● **Work task**: Copy out each line below that has the word "border" in it.

● **Information provided**:
───

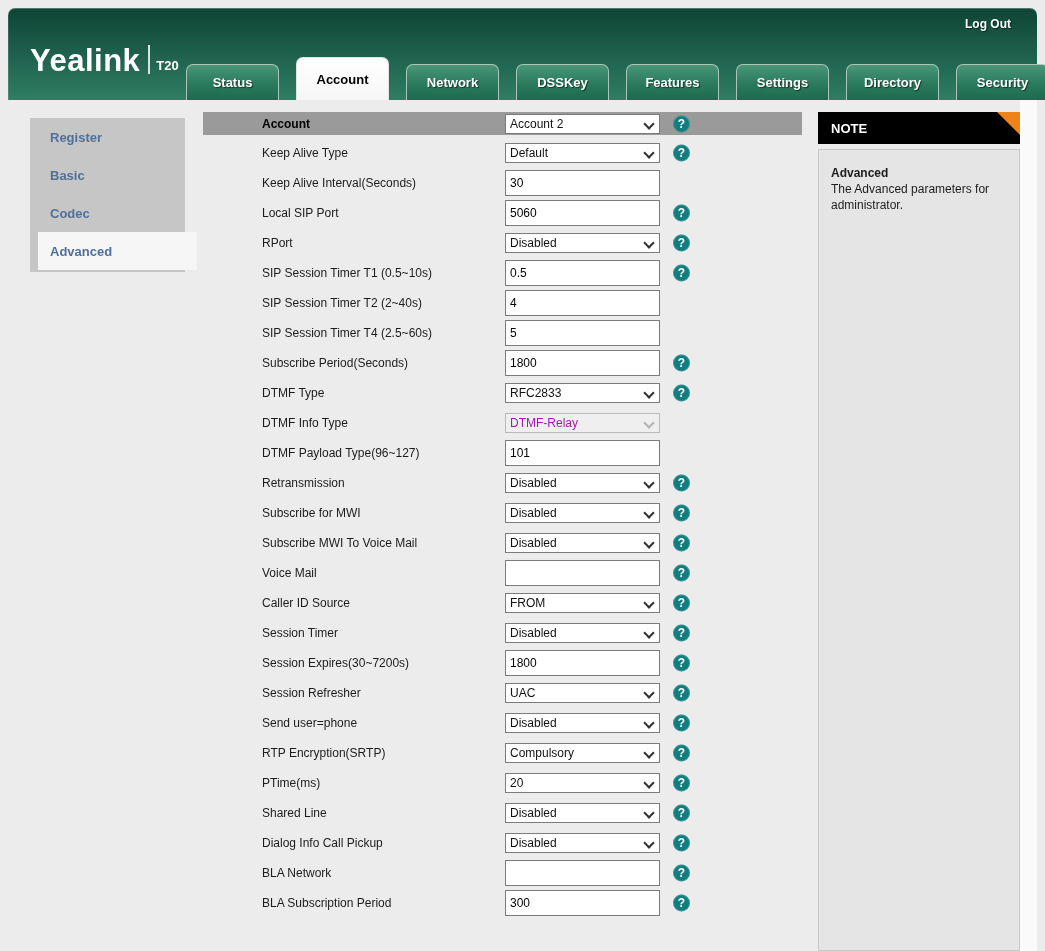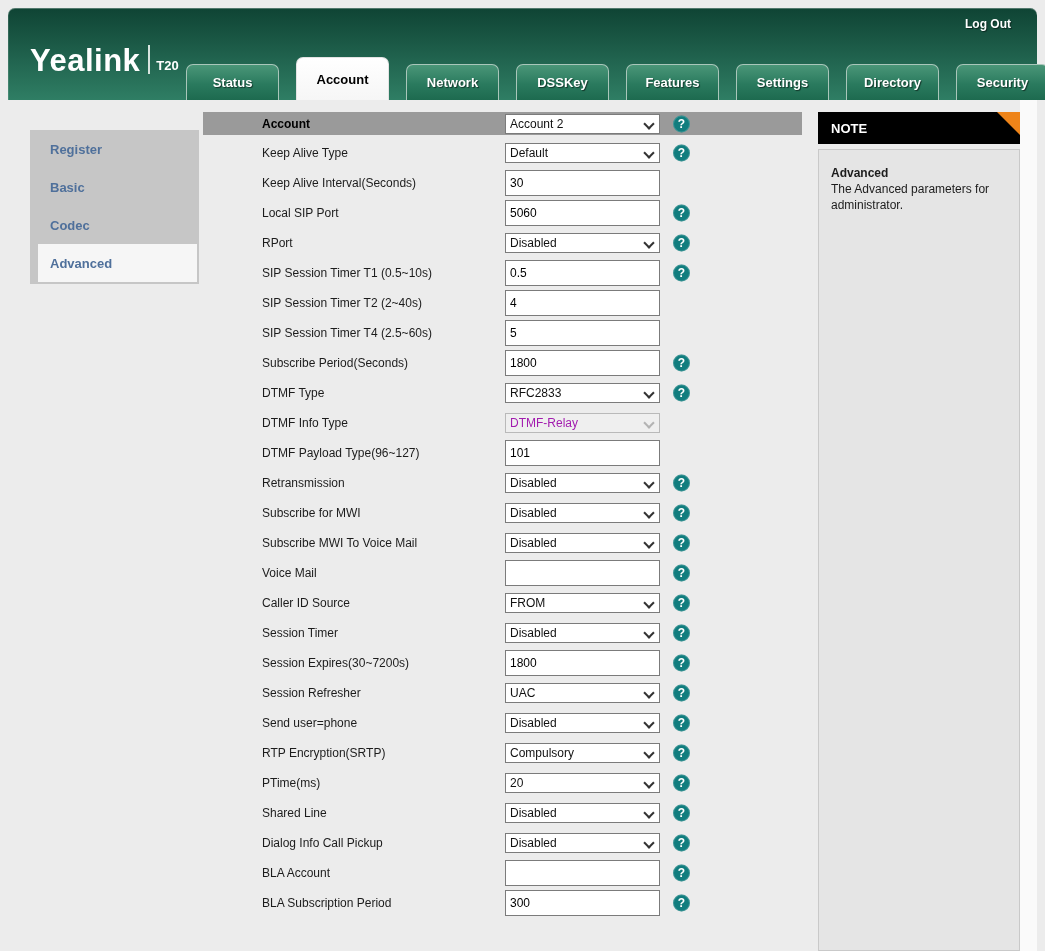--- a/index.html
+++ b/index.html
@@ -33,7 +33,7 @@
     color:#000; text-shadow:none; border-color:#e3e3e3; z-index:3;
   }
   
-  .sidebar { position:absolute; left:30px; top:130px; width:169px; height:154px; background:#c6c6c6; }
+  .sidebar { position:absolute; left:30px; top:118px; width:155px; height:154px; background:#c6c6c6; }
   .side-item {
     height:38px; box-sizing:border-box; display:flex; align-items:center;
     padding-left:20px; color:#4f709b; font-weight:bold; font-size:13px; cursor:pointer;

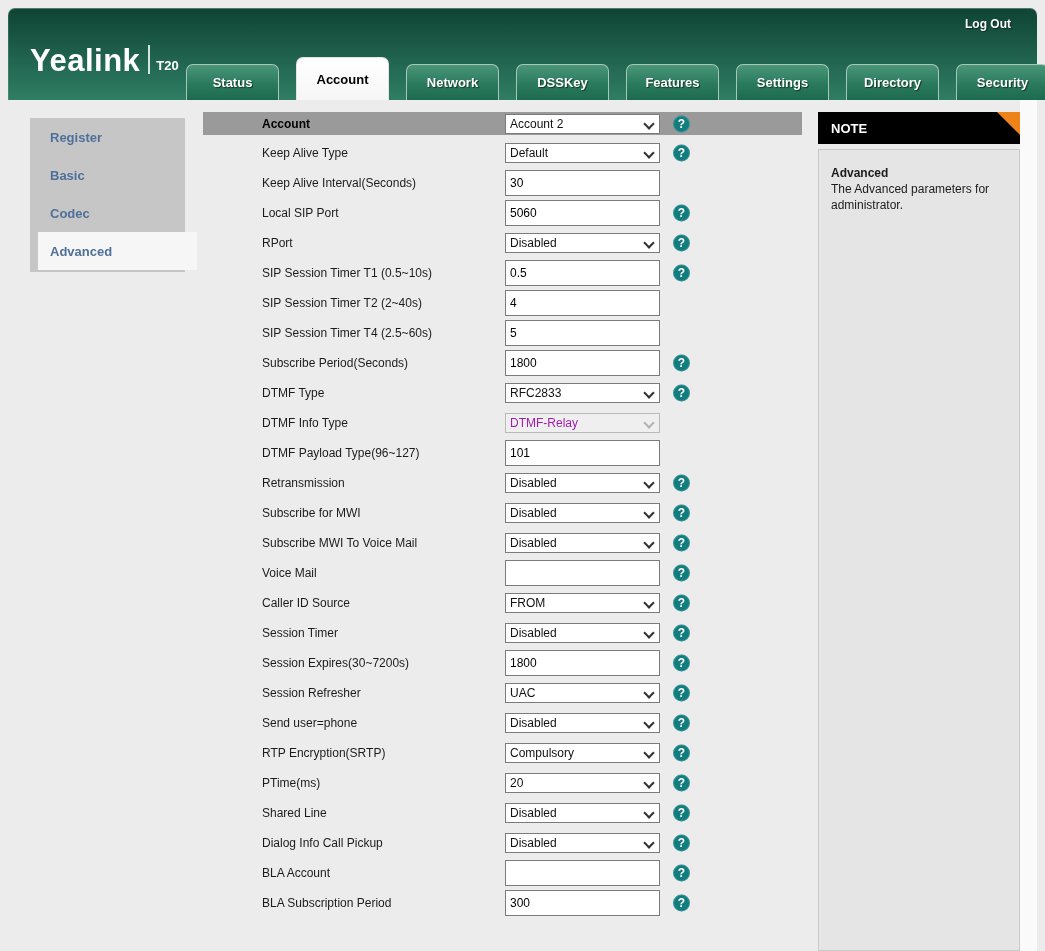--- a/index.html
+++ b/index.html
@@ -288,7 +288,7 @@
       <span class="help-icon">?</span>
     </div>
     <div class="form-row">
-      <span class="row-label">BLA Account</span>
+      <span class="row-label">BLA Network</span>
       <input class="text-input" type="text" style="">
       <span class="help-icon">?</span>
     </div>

───

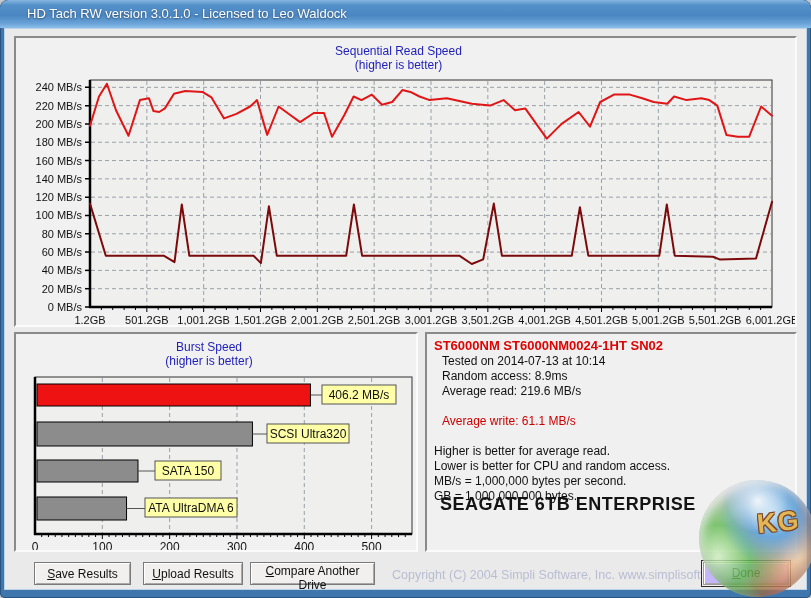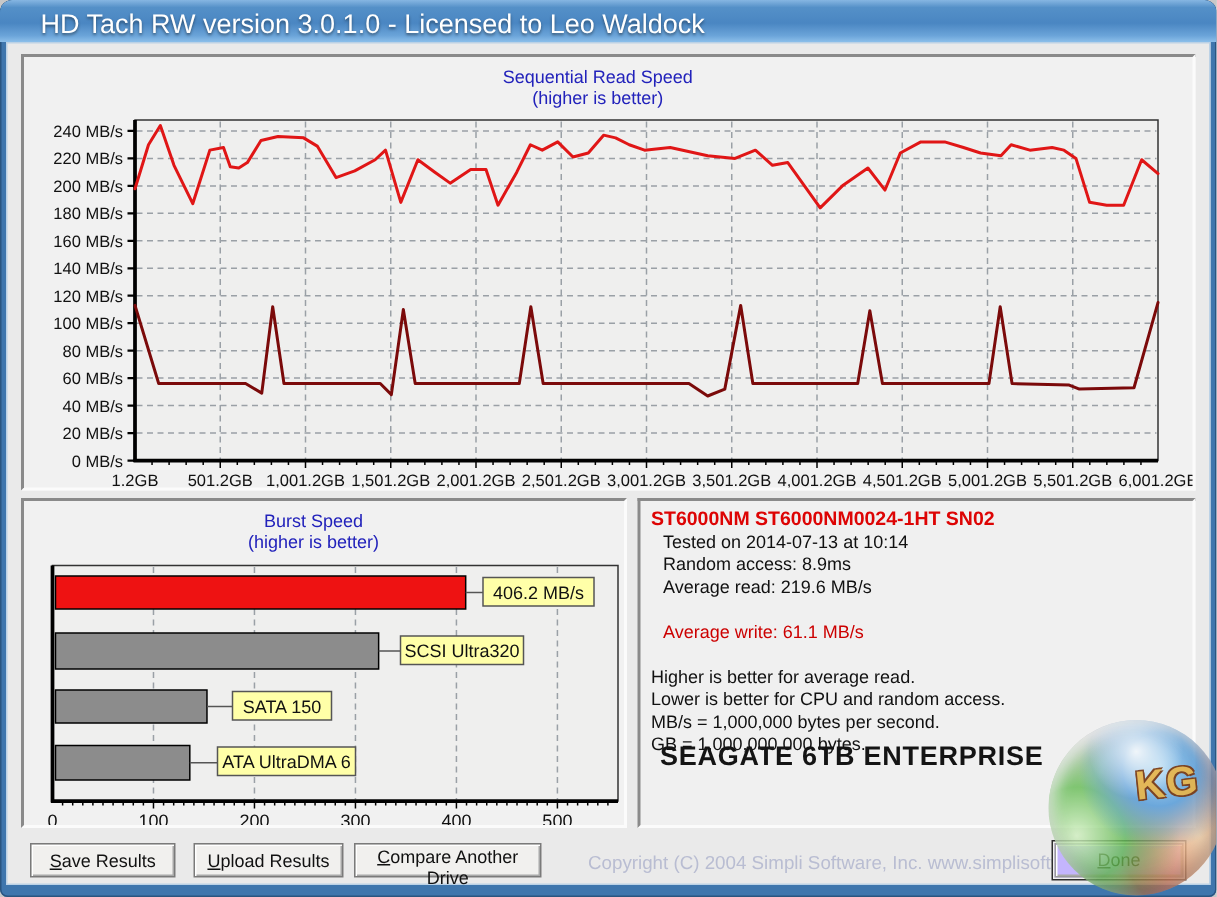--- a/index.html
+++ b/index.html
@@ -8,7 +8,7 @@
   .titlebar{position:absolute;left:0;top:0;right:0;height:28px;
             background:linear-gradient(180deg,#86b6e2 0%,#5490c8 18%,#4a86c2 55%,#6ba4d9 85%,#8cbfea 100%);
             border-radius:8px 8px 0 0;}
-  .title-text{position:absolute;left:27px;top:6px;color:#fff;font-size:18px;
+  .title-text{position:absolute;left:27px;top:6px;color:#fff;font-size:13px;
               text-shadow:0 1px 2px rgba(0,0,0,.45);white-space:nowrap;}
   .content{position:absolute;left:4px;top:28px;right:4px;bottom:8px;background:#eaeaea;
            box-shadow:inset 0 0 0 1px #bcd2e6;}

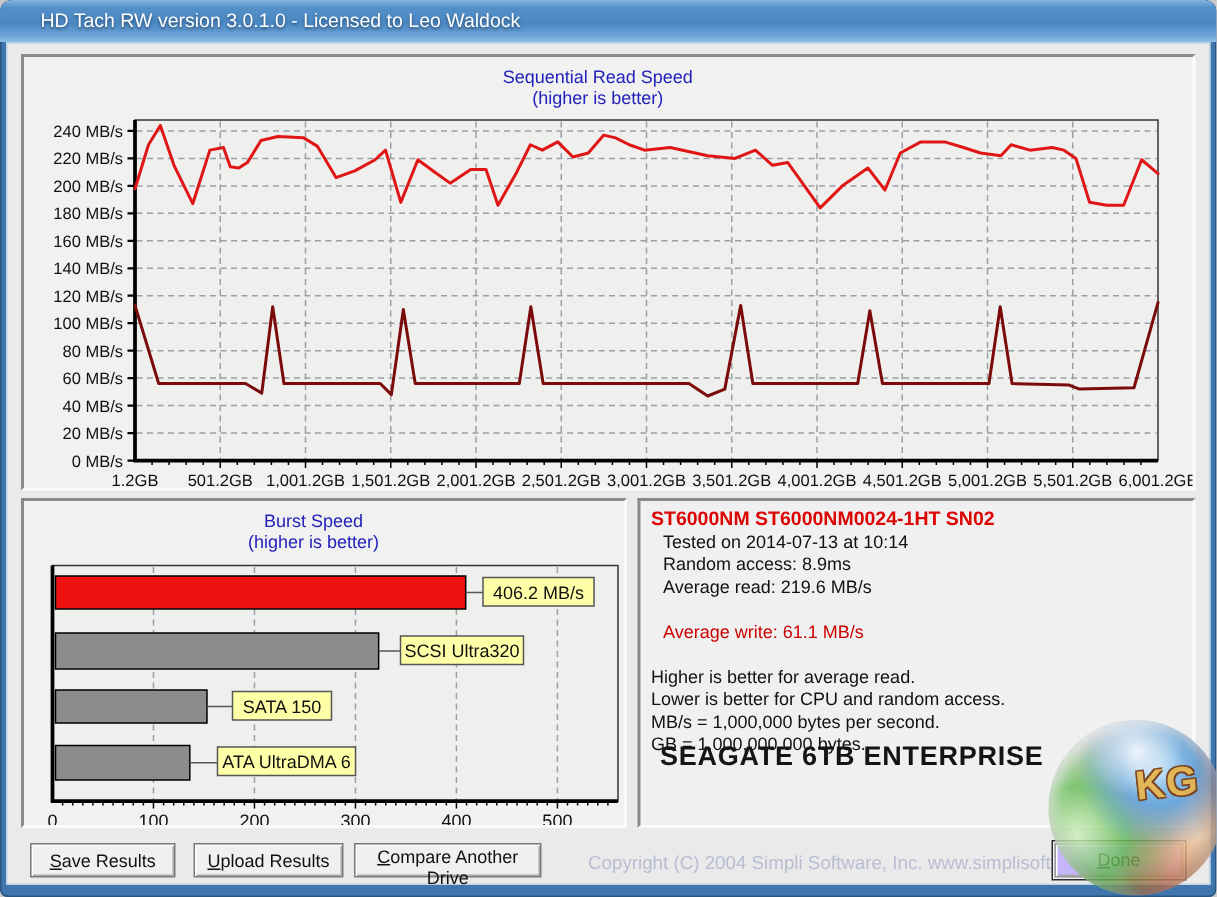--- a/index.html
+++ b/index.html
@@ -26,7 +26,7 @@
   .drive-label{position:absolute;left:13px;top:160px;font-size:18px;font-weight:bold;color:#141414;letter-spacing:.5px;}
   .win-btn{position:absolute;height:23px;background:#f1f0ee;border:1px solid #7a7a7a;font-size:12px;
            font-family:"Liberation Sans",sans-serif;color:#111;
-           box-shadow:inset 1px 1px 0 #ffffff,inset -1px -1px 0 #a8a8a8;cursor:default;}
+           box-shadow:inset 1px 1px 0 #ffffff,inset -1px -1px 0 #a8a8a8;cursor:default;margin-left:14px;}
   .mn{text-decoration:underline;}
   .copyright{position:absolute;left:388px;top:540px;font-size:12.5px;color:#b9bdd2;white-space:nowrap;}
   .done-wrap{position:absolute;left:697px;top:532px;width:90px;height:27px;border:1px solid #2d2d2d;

───

● **Task answer**:
     color:#000; text-shadow:none; border-color:#e3e3e3; z-index:3;
     height:38px; box-sizing:border-box; display:flex; align-items:center;
             border-radius:8px 8px 0 0;}
   .win-btn{position:absolute;height:23px;background:#f1f0ee;border:1px solid #7a7a7a;font-size:12px;
   .done-wrap{position:absolute;left:697px;top:532px;width:90px;height:27px;border:1px solid #2d2d2d;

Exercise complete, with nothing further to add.